Set down again each entry exactly as it reads, pictures excluded.
[[ Dataset open ]]
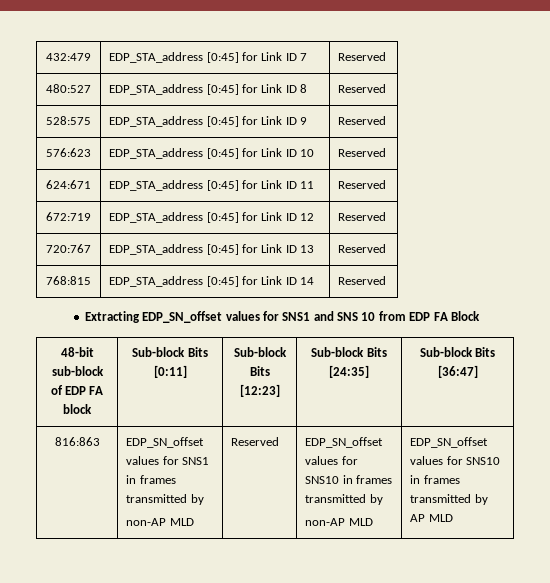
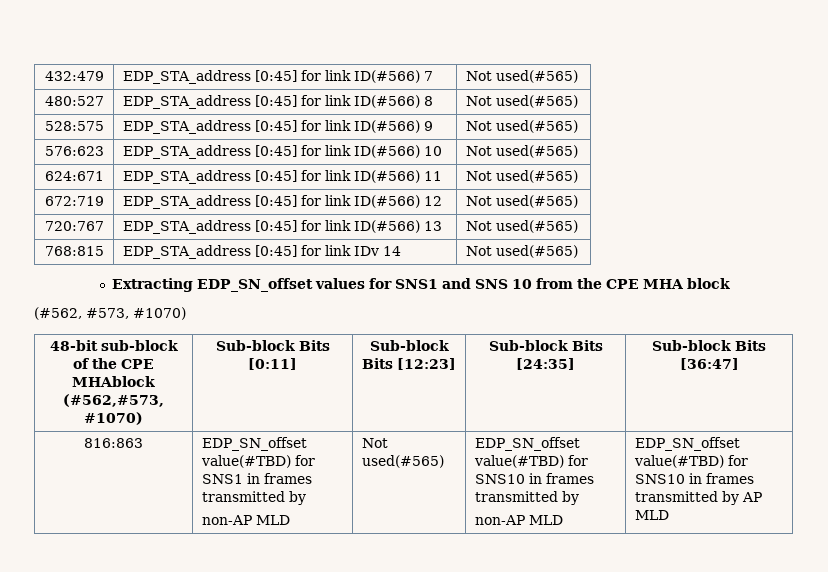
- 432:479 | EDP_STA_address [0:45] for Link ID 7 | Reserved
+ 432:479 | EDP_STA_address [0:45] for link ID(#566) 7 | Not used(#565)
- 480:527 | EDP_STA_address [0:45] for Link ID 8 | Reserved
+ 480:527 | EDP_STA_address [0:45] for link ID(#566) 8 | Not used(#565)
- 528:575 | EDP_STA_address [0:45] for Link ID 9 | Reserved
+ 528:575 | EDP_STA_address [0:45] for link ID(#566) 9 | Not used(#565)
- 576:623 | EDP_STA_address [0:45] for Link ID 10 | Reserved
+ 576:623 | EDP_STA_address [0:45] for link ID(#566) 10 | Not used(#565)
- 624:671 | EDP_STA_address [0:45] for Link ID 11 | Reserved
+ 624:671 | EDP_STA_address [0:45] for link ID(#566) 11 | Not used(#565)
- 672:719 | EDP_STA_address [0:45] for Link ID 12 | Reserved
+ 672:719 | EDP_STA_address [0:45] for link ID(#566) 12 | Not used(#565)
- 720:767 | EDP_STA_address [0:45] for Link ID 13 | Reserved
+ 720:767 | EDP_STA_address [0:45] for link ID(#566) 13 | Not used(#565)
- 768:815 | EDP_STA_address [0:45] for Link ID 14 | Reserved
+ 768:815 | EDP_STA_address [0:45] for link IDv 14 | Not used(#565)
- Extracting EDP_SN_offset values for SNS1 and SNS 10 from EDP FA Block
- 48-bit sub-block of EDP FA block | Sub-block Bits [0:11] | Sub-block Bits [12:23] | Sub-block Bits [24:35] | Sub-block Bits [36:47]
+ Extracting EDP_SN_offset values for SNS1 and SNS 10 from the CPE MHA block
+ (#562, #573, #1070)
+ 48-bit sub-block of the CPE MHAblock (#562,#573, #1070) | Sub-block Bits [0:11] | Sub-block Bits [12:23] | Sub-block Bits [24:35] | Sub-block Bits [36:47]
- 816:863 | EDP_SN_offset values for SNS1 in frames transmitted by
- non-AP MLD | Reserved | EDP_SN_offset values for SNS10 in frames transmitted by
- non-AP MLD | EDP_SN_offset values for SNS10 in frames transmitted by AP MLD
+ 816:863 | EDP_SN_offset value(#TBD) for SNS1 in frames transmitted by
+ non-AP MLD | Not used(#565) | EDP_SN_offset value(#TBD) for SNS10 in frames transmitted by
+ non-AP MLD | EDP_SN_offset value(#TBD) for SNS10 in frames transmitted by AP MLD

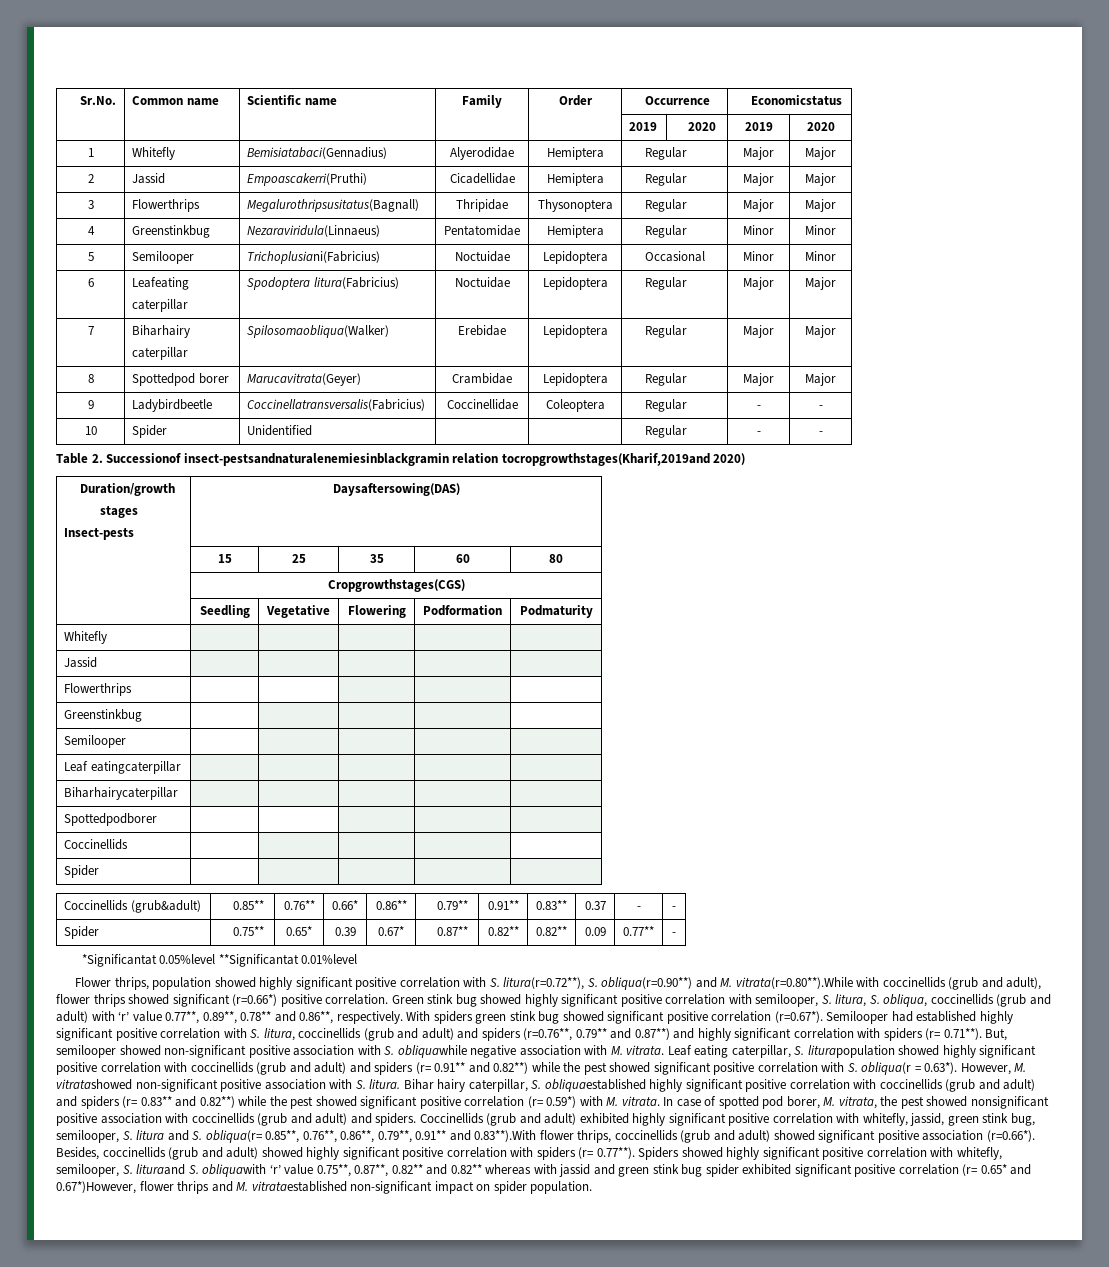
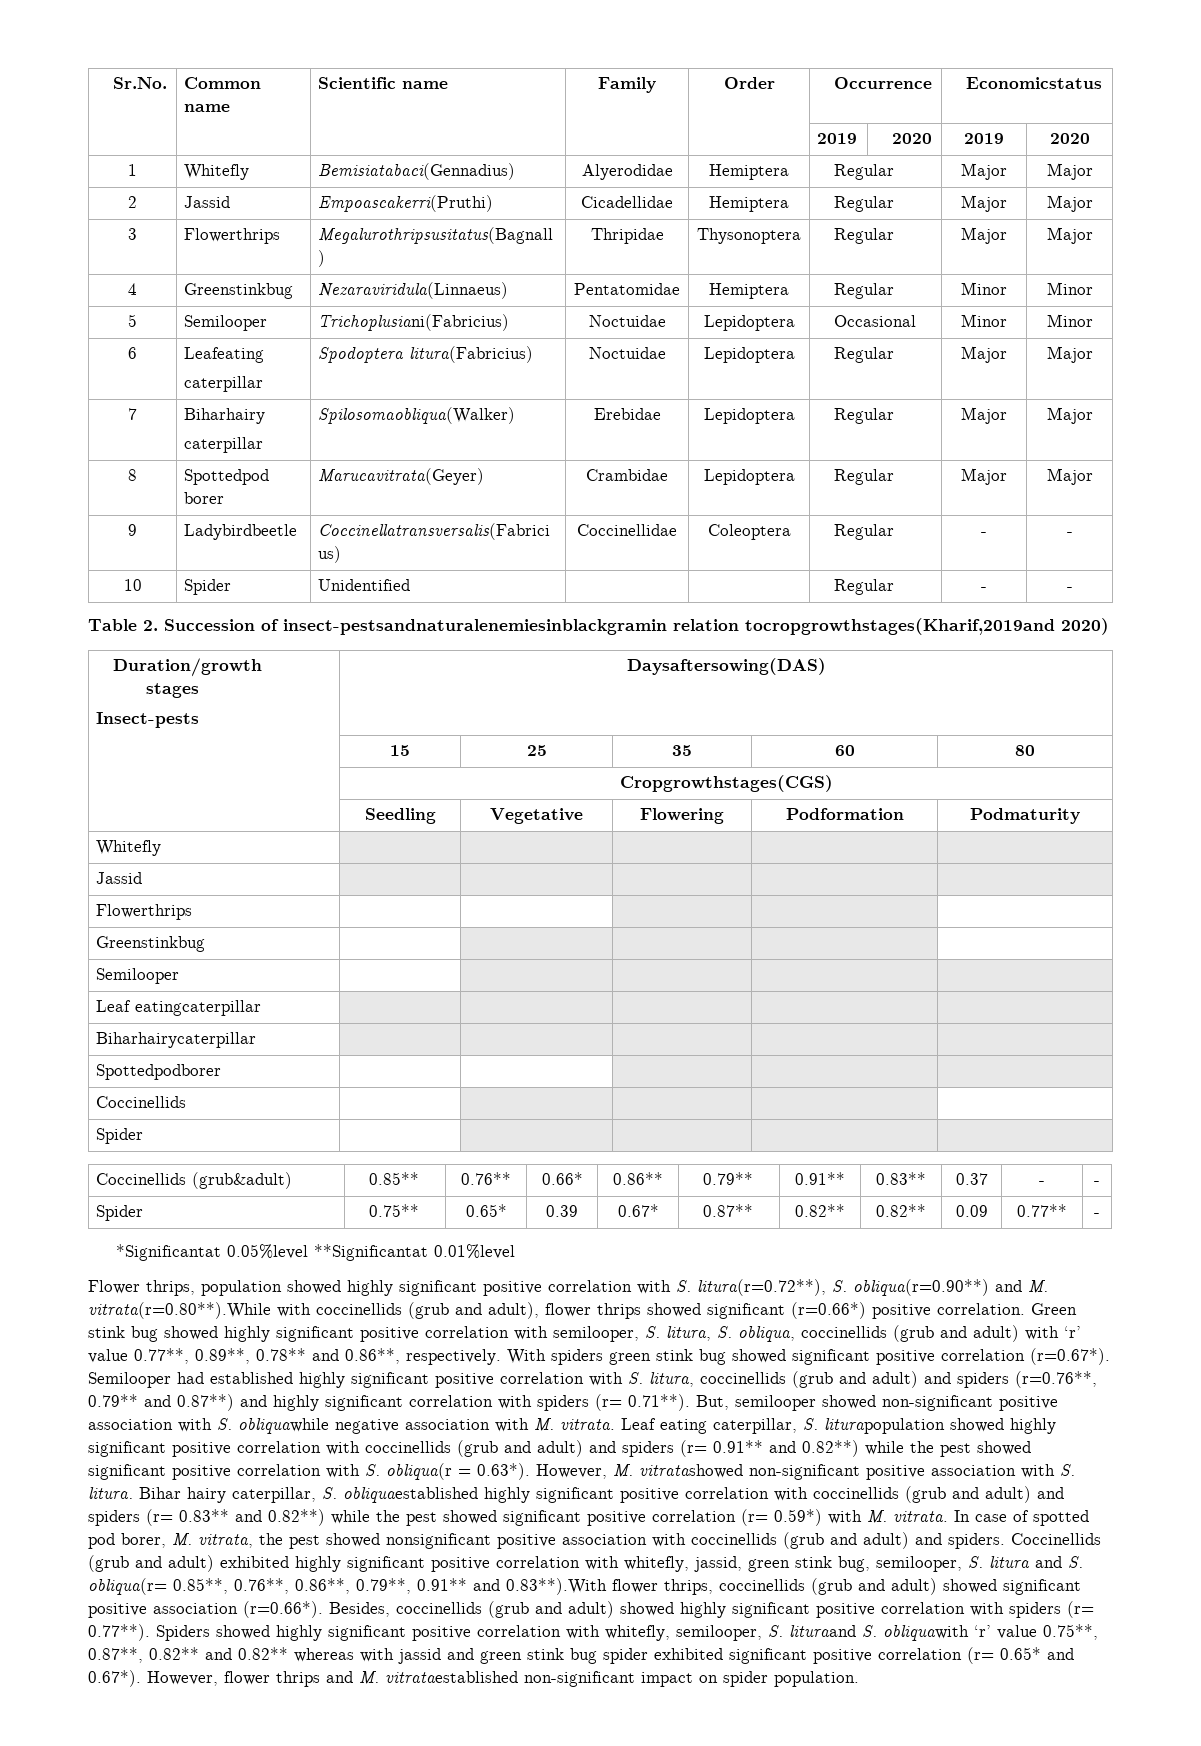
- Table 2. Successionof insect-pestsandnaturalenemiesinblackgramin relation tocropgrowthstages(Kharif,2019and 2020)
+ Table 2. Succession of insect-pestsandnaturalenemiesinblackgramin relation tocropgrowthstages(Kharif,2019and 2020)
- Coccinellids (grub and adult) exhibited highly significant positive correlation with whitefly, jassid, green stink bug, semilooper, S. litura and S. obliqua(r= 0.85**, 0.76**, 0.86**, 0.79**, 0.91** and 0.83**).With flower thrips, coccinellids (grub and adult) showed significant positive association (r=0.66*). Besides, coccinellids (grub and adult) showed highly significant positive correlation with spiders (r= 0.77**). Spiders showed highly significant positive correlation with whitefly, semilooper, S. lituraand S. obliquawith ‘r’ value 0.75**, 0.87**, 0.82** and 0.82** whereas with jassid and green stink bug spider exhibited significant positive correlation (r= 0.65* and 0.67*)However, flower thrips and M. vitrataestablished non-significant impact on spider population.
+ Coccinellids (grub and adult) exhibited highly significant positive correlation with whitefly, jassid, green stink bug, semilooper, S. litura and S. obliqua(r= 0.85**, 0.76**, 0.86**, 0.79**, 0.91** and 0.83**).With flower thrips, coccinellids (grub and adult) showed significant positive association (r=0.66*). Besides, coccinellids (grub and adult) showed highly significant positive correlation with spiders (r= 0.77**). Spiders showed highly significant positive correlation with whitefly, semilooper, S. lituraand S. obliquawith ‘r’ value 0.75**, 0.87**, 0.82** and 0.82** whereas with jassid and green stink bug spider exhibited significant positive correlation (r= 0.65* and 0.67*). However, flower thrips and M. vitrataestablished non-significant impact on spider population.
[[ Dataset closed ]]
[Output]
- 432:479 | EDP_STA_address [0:45] for Link ID 7 | Reserved
+ 432:479 | EDP_STA_address [0:45] for link ID(#566) 7 | Not used(#565)
- 480:527 | EDP_STA_address [0:45] for Link ID 8 | Reserved
+ 480:527 | EDP_STA_address [0:45] for link ID(#566) 8 | Not used(#565)
- 528:575 | EDP_STA_address [0:45] for Link ID 9 | Reserved
+ 528:575 | EDP_STA_address [0:45] for link ID(#566) 9 | Not used(#565)
- 576:623 | EDP_STA_address [0:45] for Link ID 10 | Reserved
+ 576:623 | EDP_STA_address [0:45] for link ID(#566) 10 | Not used(#565)
- 624:671 | EDP_STA_address [0:45] for Link ID 11 | Reserved
+ 624:671 | EDP_STA_address [0:45] for link ID(#566) 11 | Not used(#565)
- 672:719 | EDP_STA_address [0:45] for Link ID 12 | Reserved
+ 672:719 | EDP_STA_address [0:45] for link ID(#566) 12 | Not used(#565)
- 720:767 | EDP_STA_address [0:45] for Link ID 13 | Reserved
+ 720:767 | EDP_STA_address [0:45] for link ID(#566) 13 | Not used(#565)
- 768:815 | EDP_STA_address [0:45] for Link ID 14 | Reserved
+ 768:815 | EDP_STA_address [0:45] for link IDv 14 | Not used(#565)
- Extracting EDP_SN_offset values for SNS1 and SNS 10 from EDP FA Block
- 48-bit sub-block of EDP FA block | Sub-block Bits [0:11] | Sub-block Bits [12:23] | Sub-block Bits [24:35] | Sub-block Bits [36:47]
+ Extracting EDP_SN_offset values for SNS1 and SNS 10 from the CPE MHA block
+ (#562, #573, #1070)
+ 48-bit sub-block of the CPE MHAblock (#562,#573, #1070) | Sub-block Bits [0:11] | Sub-block Bits [12:23] | Sub-block Bits [24:35] | Sub-block Bits [36:47]
- 816:863 | EDP_SN_offset values for SNS1 in frames transmitted by
- non-AP MLD | Reserved | EDP_SN_offset values for SNS10 in frames transmitted by
- non-AP MLD | EDP_SN_offset values for SNS10 in frames transmitted by AP MLD
+ 816:863 | EDP_SN_offset value(#TBD) for SNS1 in frames transmitted by
+ non-AP MLD | Not used(#565) | EDP_SN_offset value(#TBD) for SNS10 in frames transmitted by
+ non-AP MLD | EDP_SN_offset value(#TBD) for SNS10 in frames transmitted by AP MLD

- Table 2. Successionof insect-pestsandnaturalenemiesinblackgramin relation tocropgrowthstages(Kharif,2019and 2020)
+ Table 2. Succession of insect-pestsandnaturalenemiesinblackgramin relation tocropgrowthstages(Kharif,2019and 2020)
- Coccinellids (grub and adult) exhibited highly significant positive correlation with whitefly, jassid, green stink bug, semilooper, S. litura and S. obliqua(r= 0.85**, 0.76**, 0.86**, 0.79**, 0.91** and 0.83**).With flower thrips, coccinellids (grub and adult) showed significant positive association (r=0.66*). Besides, coccinellids (grub and adult) showed highly significant positive correlation with spiders (r= 0.77**). Spiders showed highly significant positive correlation with whitefly, semilooper, S. lituraand S. obliquawith ‘r’ value 0.75**, 0.87**, 0.82** and 0.82** whereas with jassid and green stink bug spider exhibited significant positive correlation (r= 0.65* and 0.67*)However, flower thrips and M. vitrataestablished non-significant impact on spider population.
+ Coccinellids (grub and adult) exhibited highly significant positive correlation with whitefly, jassid, green stink bug, semilooper, S. litura and S. obliqua(r= 0.85**, 0.76**, 0.86**, 0.79**, 0.91** and 0.83**).With flower thrips, coccinellids (grub and adult) showed significant positive association (r=0.66*). Besides, coccinellids (grub and adult) showed highly significant positive correlation with spiders (r= 0.77**). Spiders showed highly significant positive correlation with whitefly, semilooper, S. lituraand S. obliquawith ‘r’ value 0.75**, 0.87**, 0.82** and 0.82** whereas with jassid and green stink bug spider exhibited significant positive correlation (r= 0.65* and 0.67*). However, flower thrips and M. vitrataestablished non-significant impact on spider population.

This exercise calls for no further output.